• _YOUR GOAL_: Using the data below, output a verbatim copy of the lines between the one holding "<div> <span> <svg>" and the one holding "background: #f97316 ->", inclusive, without any pictures.

• _DATA RECORDS_:
———
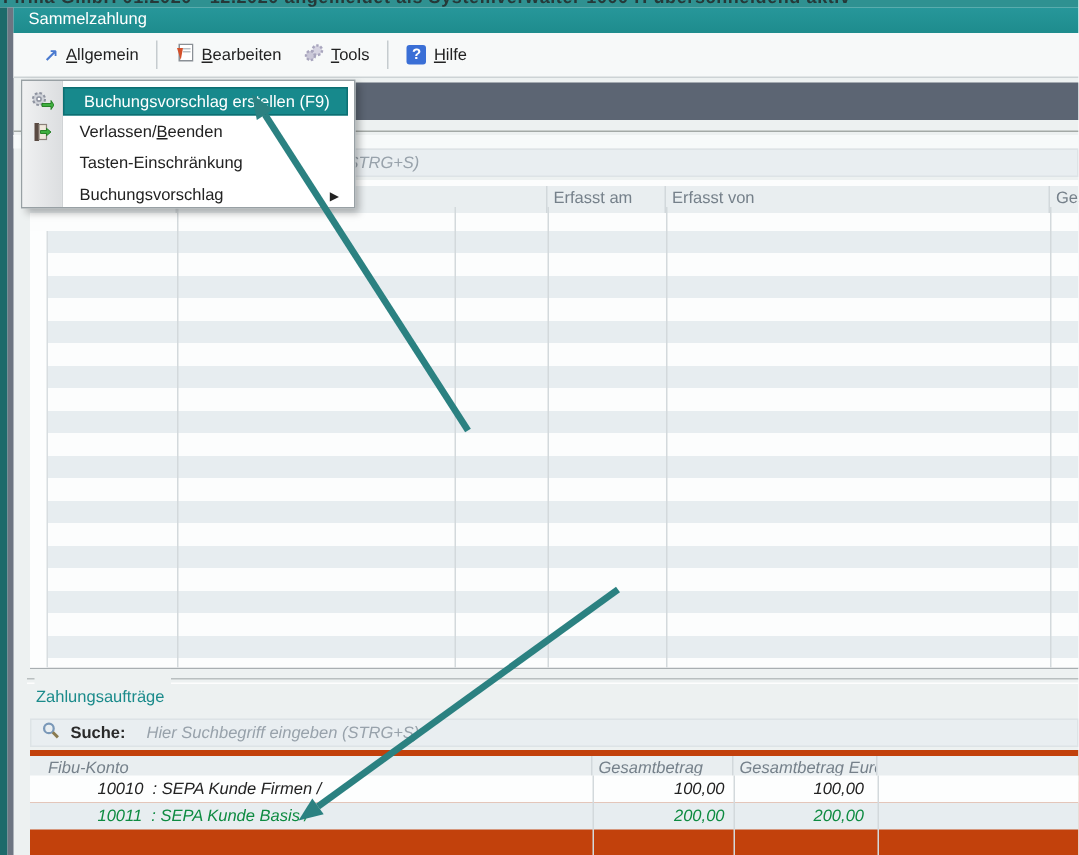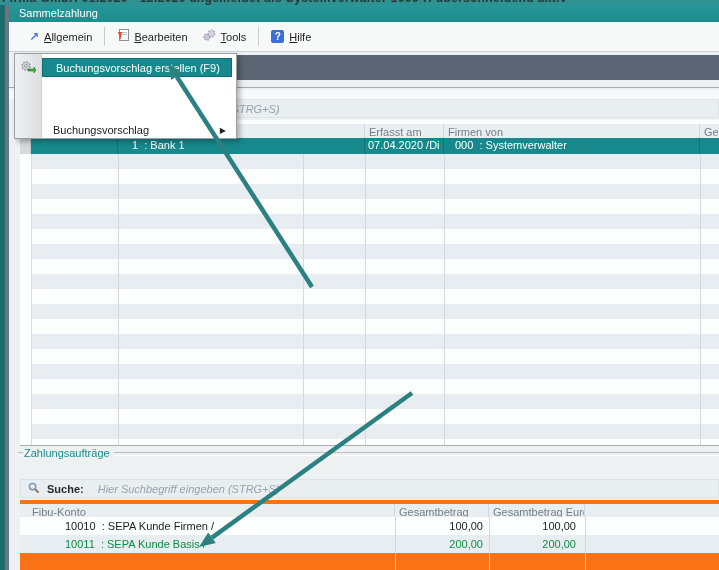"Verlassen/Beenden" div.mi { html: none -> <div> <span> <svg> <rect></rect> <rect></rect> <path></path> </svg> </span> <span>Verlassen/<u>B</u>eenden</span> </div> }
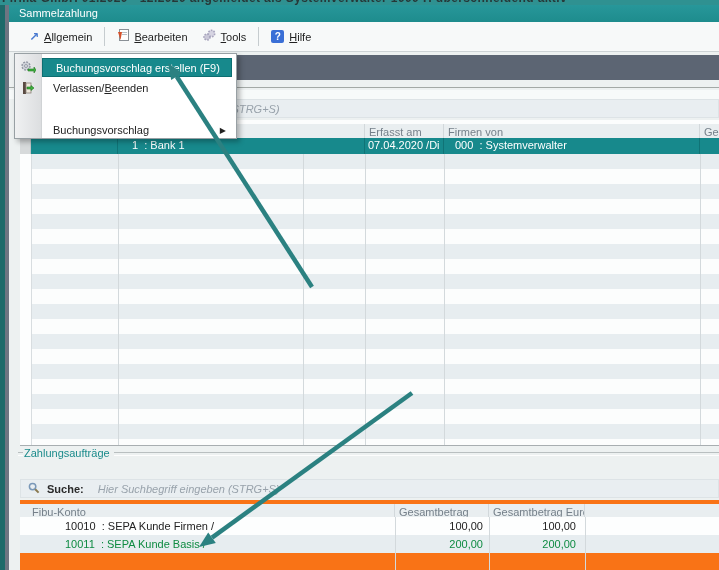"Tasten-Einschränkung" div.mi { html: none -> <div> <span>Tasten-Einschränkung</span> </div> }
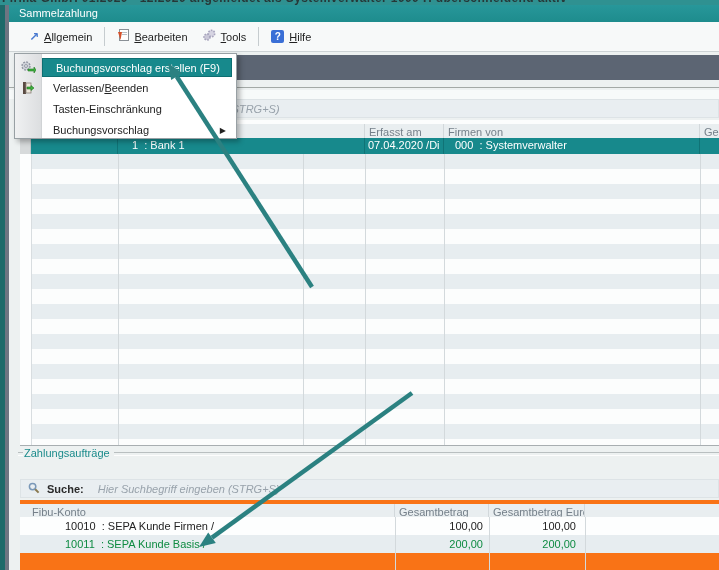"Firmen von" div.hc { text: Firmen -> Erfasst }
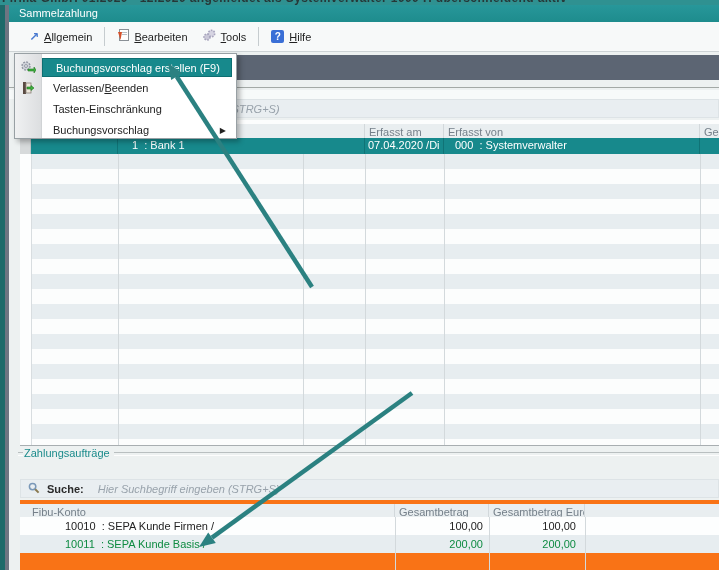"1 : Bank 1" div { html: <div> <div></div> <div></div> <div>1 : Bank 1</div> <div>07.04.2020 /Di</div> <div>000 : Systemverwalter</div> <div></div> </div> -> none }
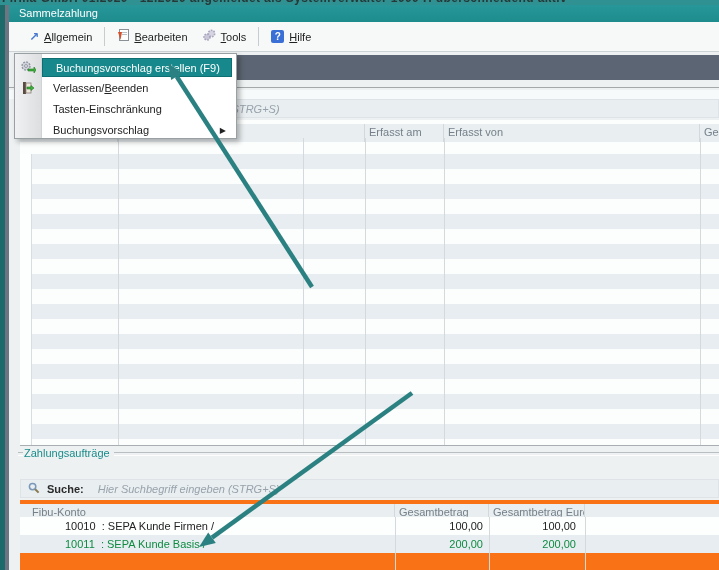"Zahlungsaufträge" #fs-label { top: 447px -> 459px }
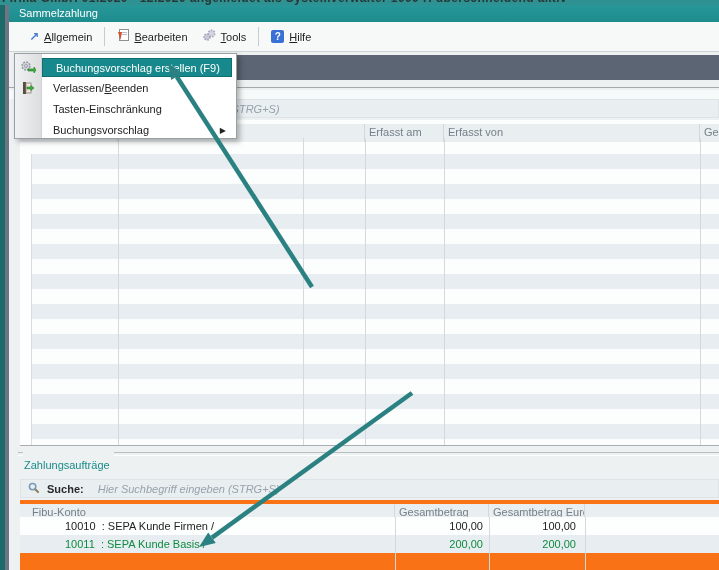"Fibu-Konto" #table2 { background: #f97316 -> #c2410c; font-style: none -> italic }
———
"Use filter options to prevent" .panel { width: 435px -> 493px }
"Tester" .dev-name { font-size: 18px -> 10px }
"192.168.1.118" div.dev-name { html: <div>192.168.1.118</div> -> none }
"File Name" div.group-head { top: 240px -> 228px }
———
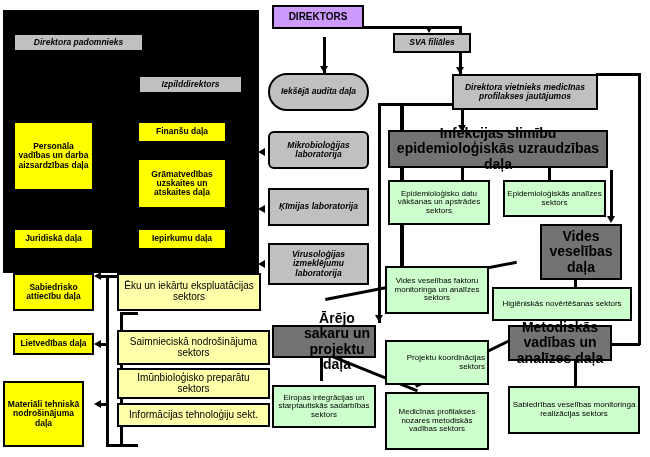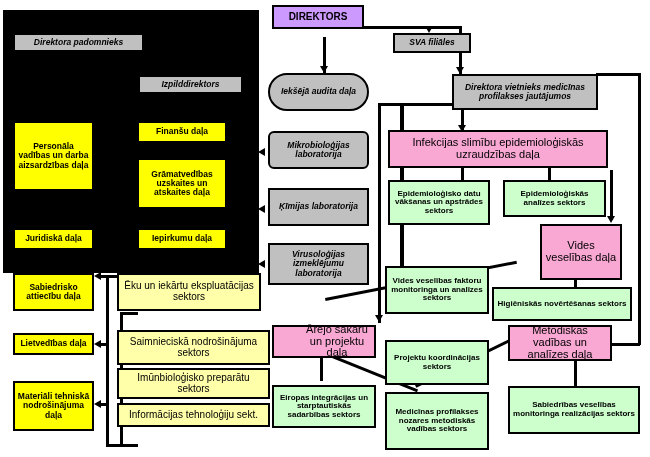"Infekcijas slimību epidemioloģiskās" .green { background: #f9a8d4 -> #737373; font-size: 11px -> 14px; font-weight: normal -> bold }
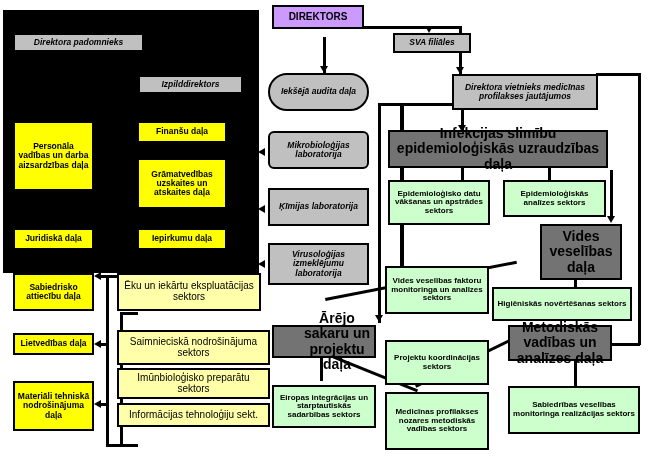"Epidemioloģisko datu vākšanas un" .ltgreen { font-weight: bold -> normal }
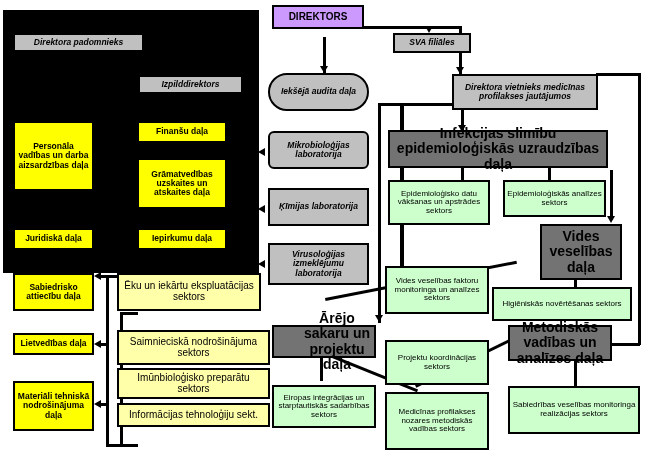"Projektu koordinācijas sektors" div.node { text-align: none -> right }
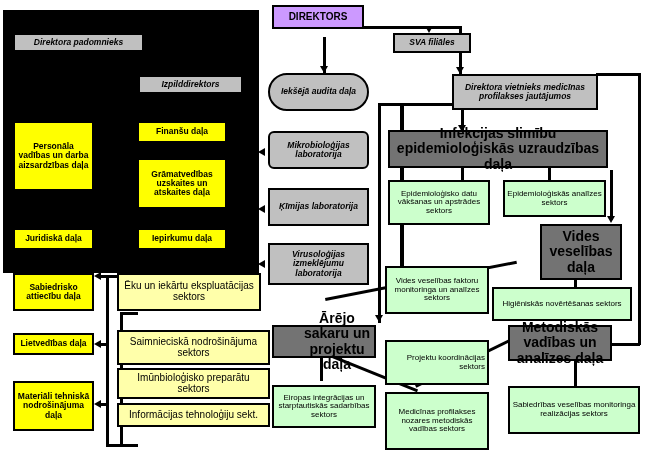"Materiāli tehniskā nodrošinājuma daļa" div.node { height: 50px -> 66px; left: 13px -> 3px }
———
• _WRITTEN SOLUTION_:
"Verlassen/Beenden" div.mi { html: none -> <div> <span> <svg> <rect></rect> <rect></rect> <path></path> </svg> </span> <span>Verlassen/<u>B</u>eenden</span> </div> }
"Tasten-Einschränkung" div.mi { html: none -> <div> <span>Tasten-Einschränkung</span> </div> }
"Firmen von" div.hc { text: Firmen -> Erfasst }
"1 : Bank 1" div { html: <div> <div></div> <div></div> <div>1 : Bank 1</div> <div>07.04.2020 /Di</div> <div>000 : Systemverwalter</div> <div></div> </div> -> none }
"Zahlungsaufträge" #fs-label { top: 447px -> 459px }
"Fibu-Konto" #table2 { background: #f97316 -> #c2410c; font-style: none -> italic }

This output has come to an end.